▶ _Records for the exercise_
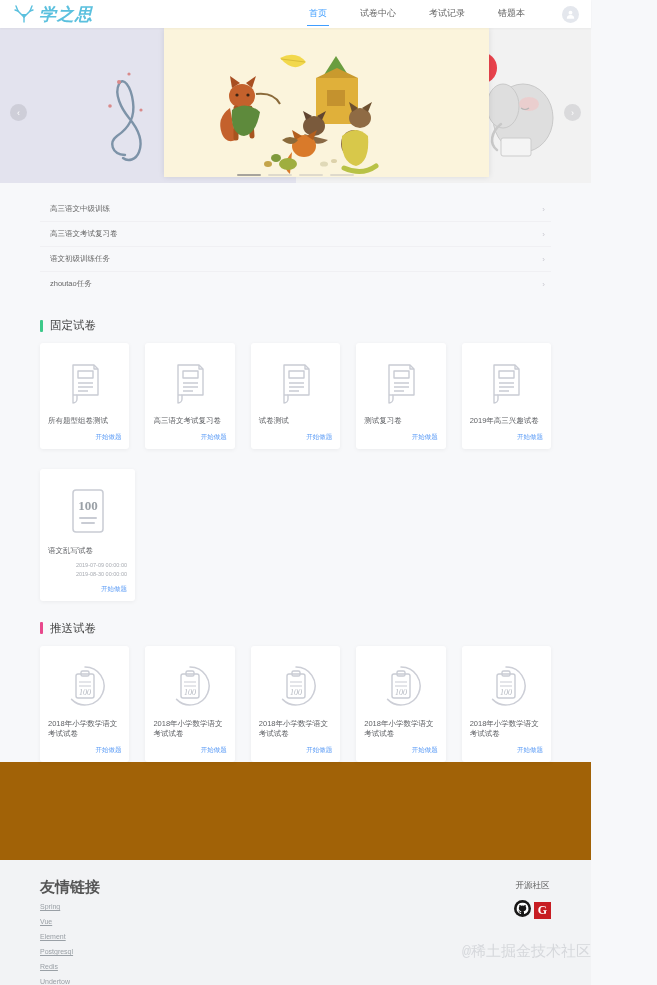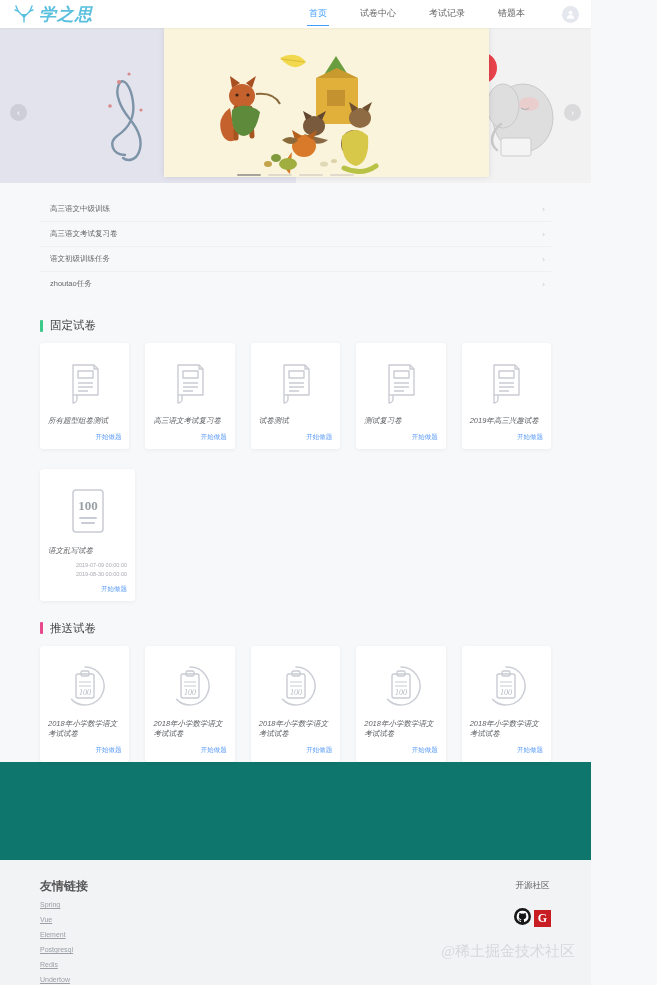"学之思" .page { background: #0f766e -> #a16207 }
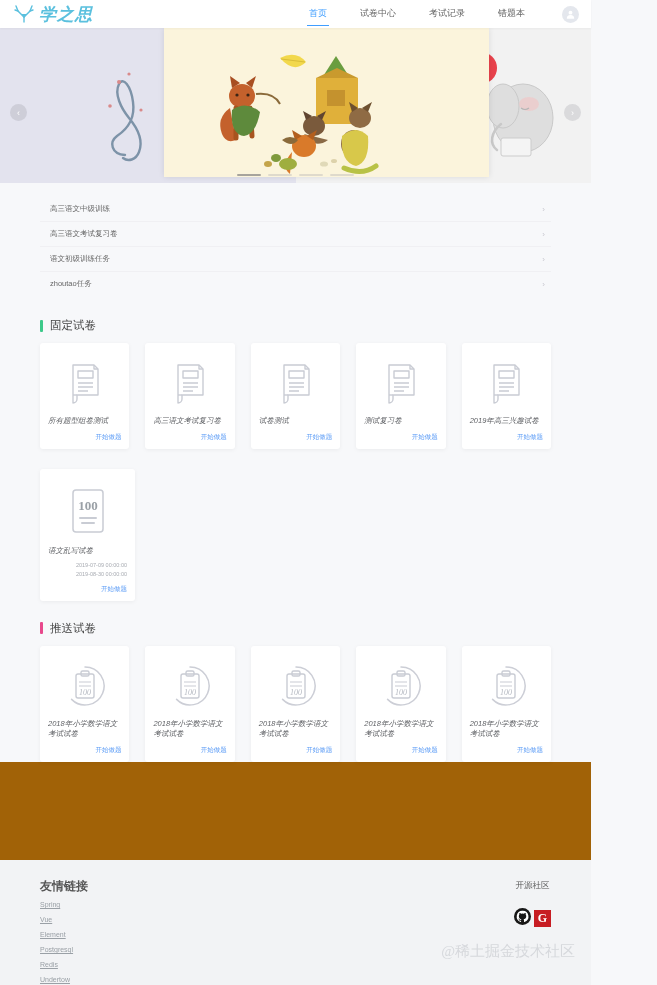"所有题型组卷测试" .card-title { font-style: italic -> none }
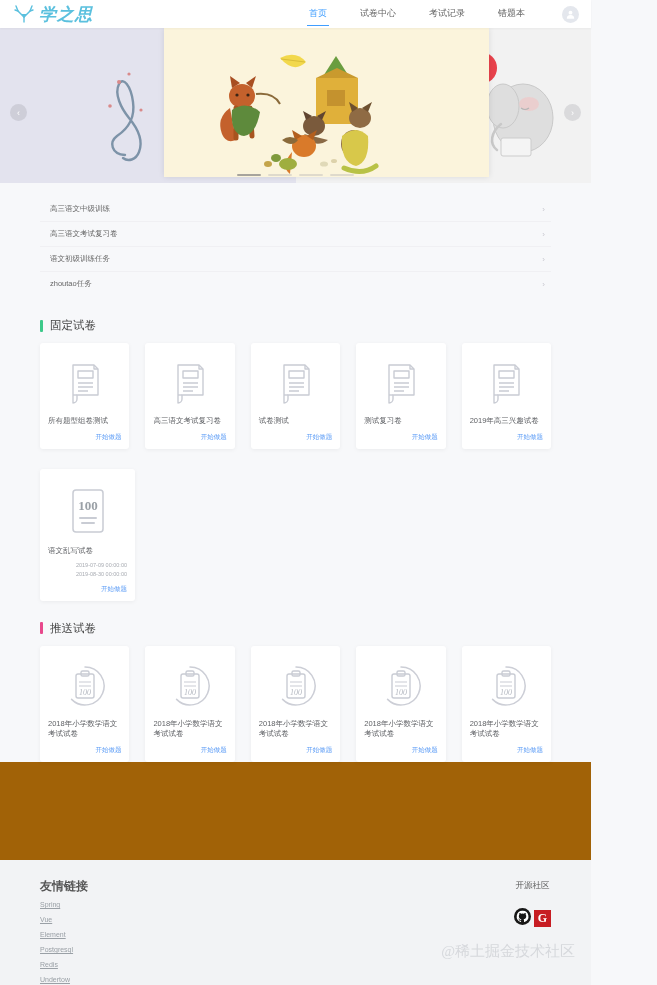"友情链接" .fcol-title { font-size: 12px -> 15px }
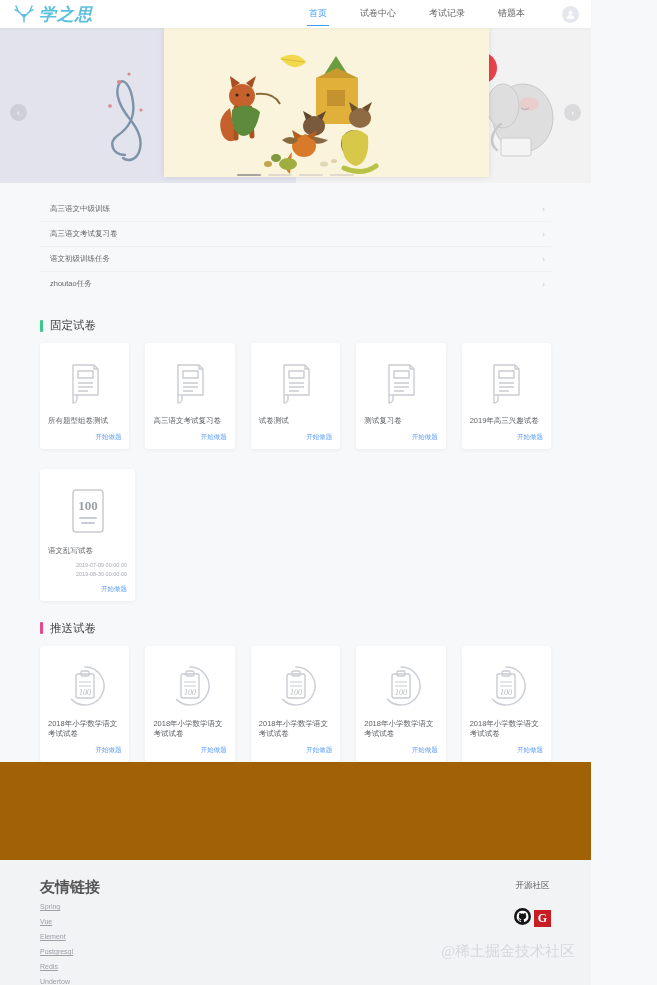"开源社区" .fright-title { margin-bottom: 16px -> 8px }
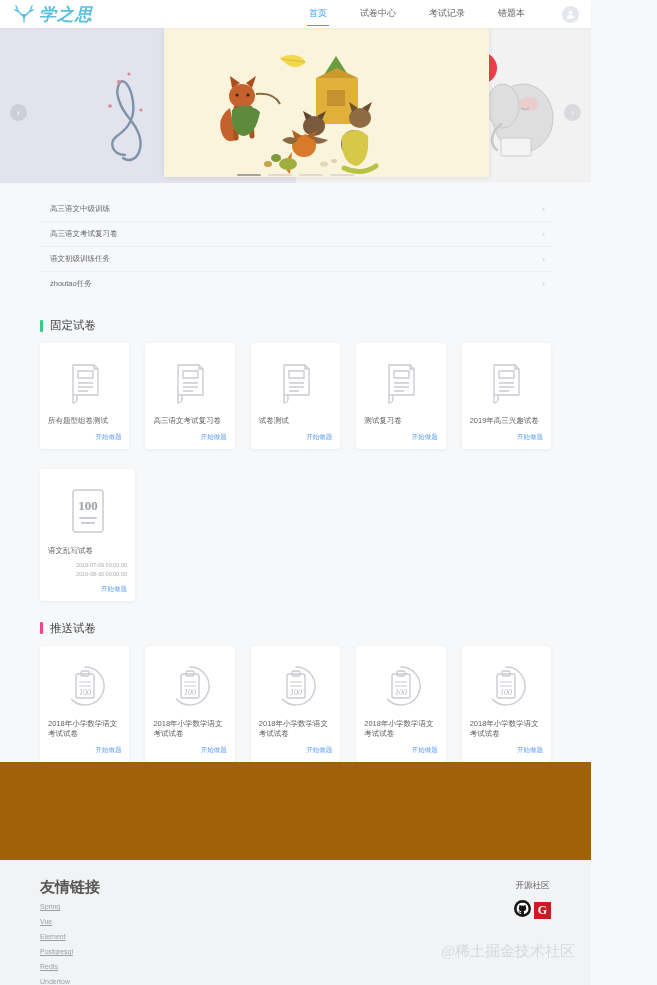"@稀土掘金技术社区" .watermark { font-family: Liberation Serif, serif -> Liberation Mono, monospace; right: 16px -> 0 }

▶ _Work to be completed_
Skip the pictures. Please copy exactly the lines from the one with "font-style: italic ->" through the final line of the material above, both ends included.

▶ _Task output_
"所有题型组卷测试" .card-title { font-style: italic -> none }
"友情链接" .fcol-title { font-size: 12px -> 15px }
"开源社区" .fright-title { margin-bottom: 16px -> 8px }
"@稀土掘金技术社区" .watermark { font-family: Liberation Serif, serif -> Liberation Mono, monospace; right: 16px -> 0 }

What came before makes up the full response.